● **Data to examine**:

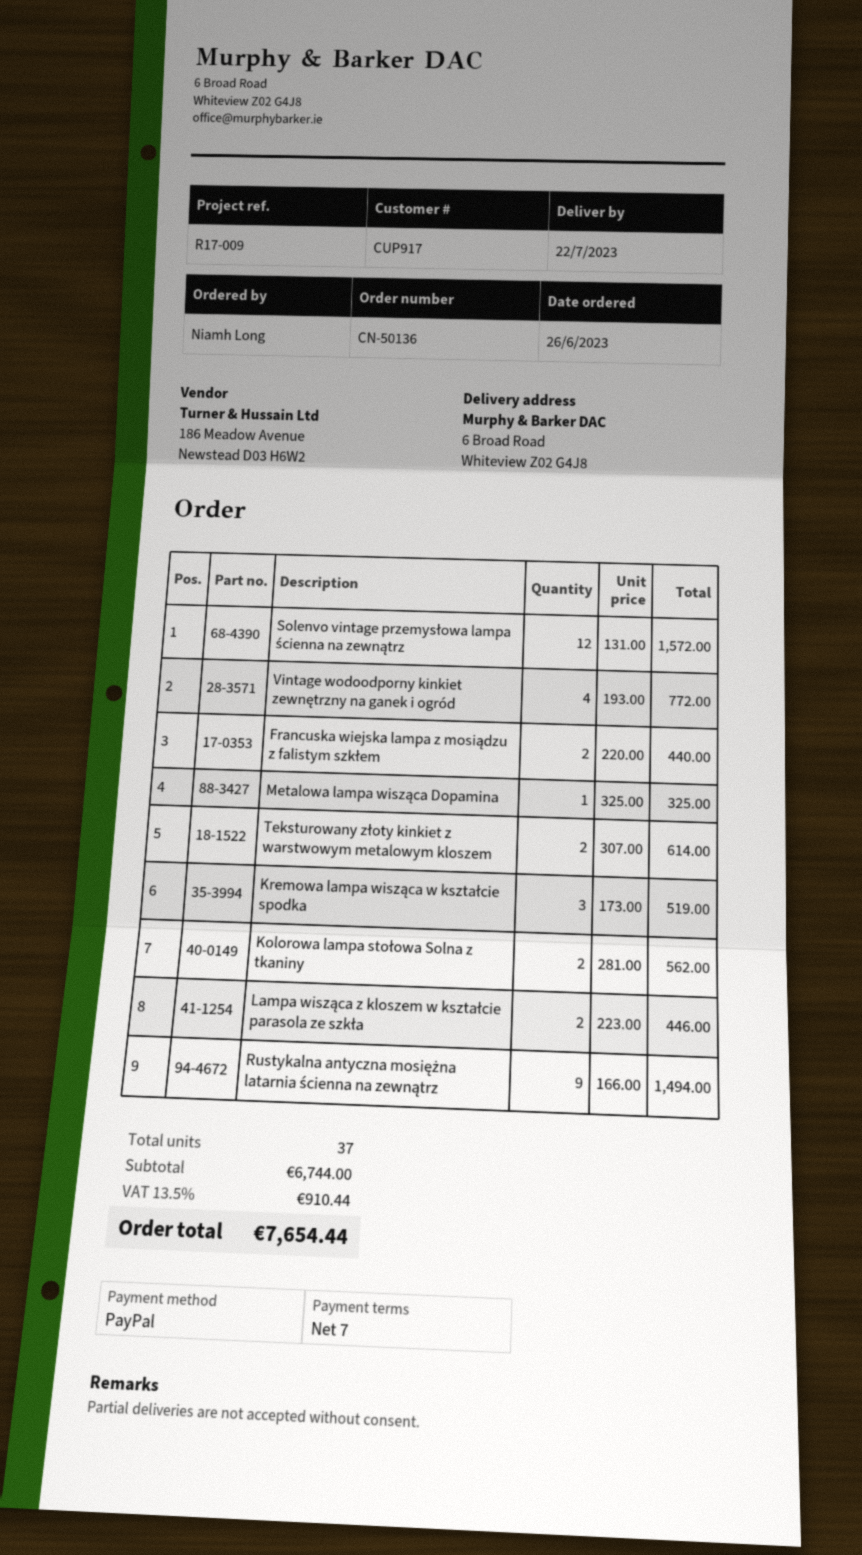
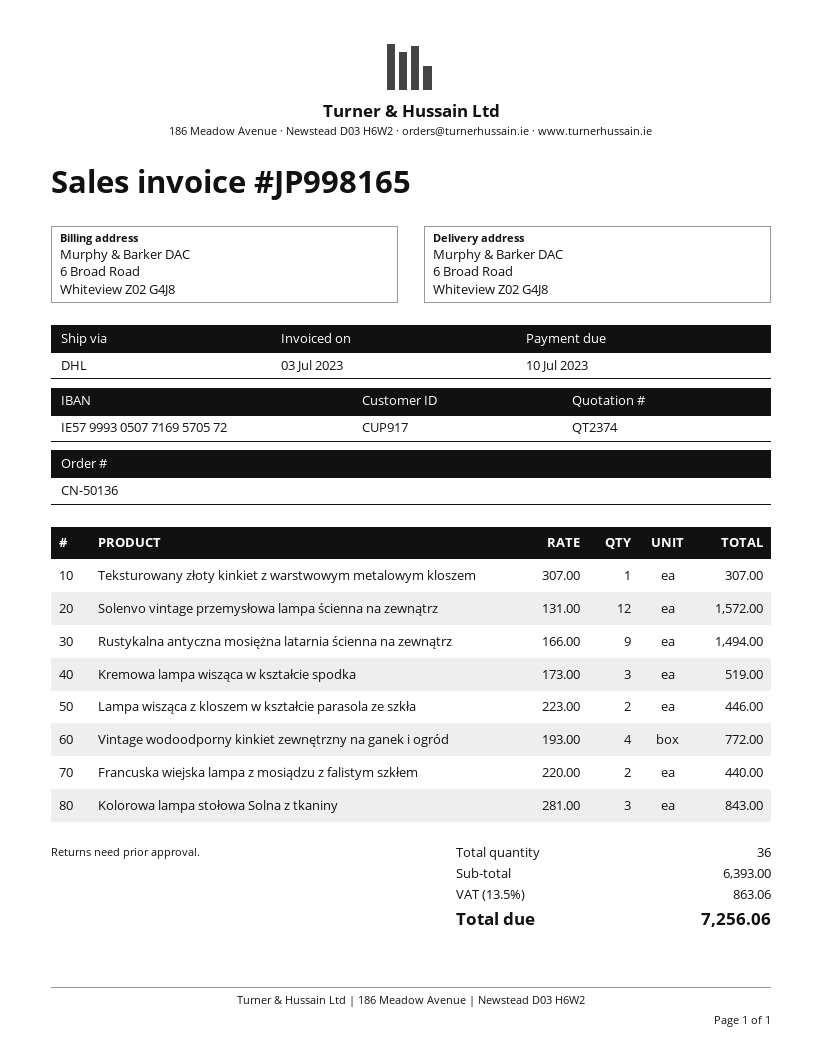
Metalowa lampa wisząca Dopamina: 1 x 325.00 = 325.00 -> none
Teksturowany złoty kinkiet z warstwowym metalowym kloszem: 2 x 307.00 = 614.00 -> 1 x 307.00 = 307.00
Kolorowa lampa stołowa Solna z tkaniny: 2 x 281.00 = 562.00 -> 3 x 281.00 = 843.00
total quantity: 37 -> 36
subtotal: 6744.00 -> 6393.00
tax: 13.5% = 910.44 -> 13.5% = 863.06
total: 7654.44 -> 7256.06

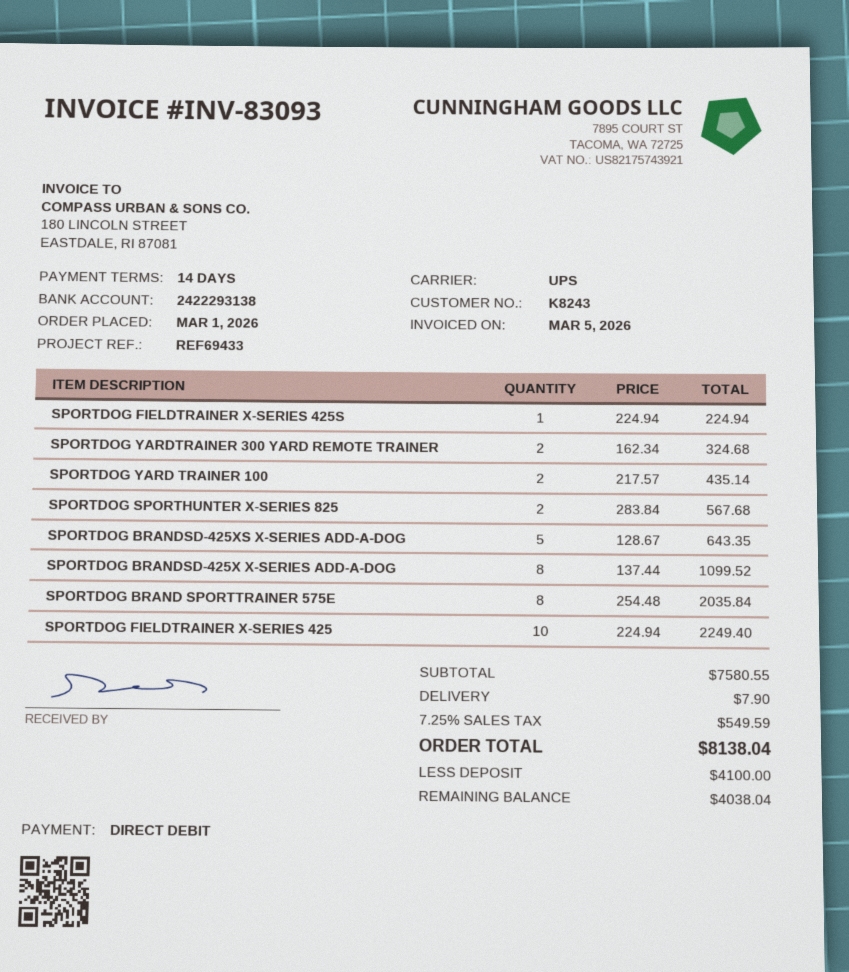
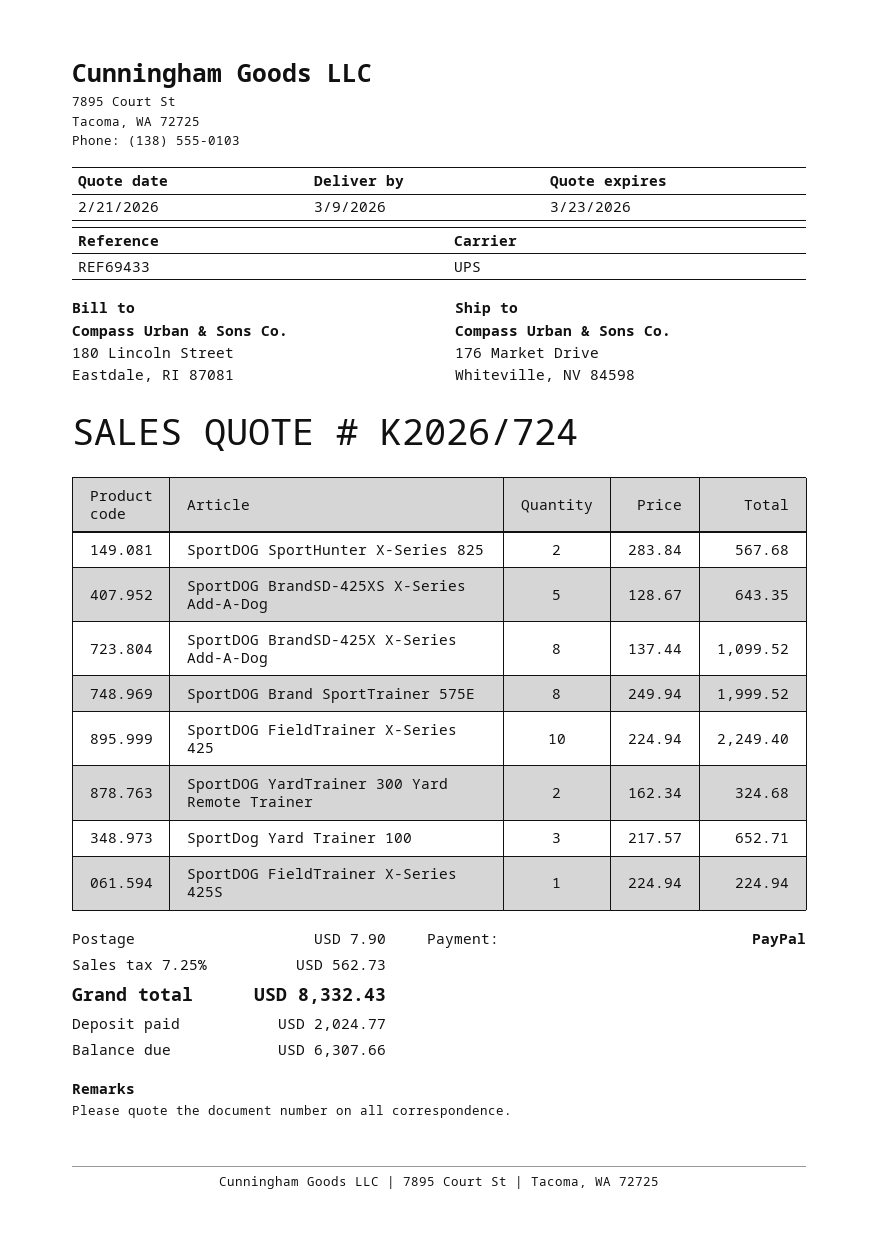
payment method: direct debit -> PayPal
SPORTDOG YARD TRAINER 100: 2 x 217.57 = 435.14 -> 3 x 217.57 = 652.71
SPORTDOG BRAND SPORTTRAINER 575E: 8 x 254.48 = 2035.84 -> 8 x 249.94 = 1999.52
tax: 7.25% = 549.59 -> 7.25% = 562.73
total: 8138.04 -> 8332.43
deposit: 4100.00 -> 2024.77
balance: 4038.04 -> 6307.66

● **Prompt**: Show every line of the material that includes the string "SPORTDOG".

● **Completed exercise**:
SPORTDOG YARD TRAINER 100: 2 x 217.57 = 435.14 -> 3 x 217.57 = 652.71
SPORTDOG BRAND SPORTTRAINER 575E: 8 x 254.48 = 2035.84 -> 8 x 249.94 = 1999.52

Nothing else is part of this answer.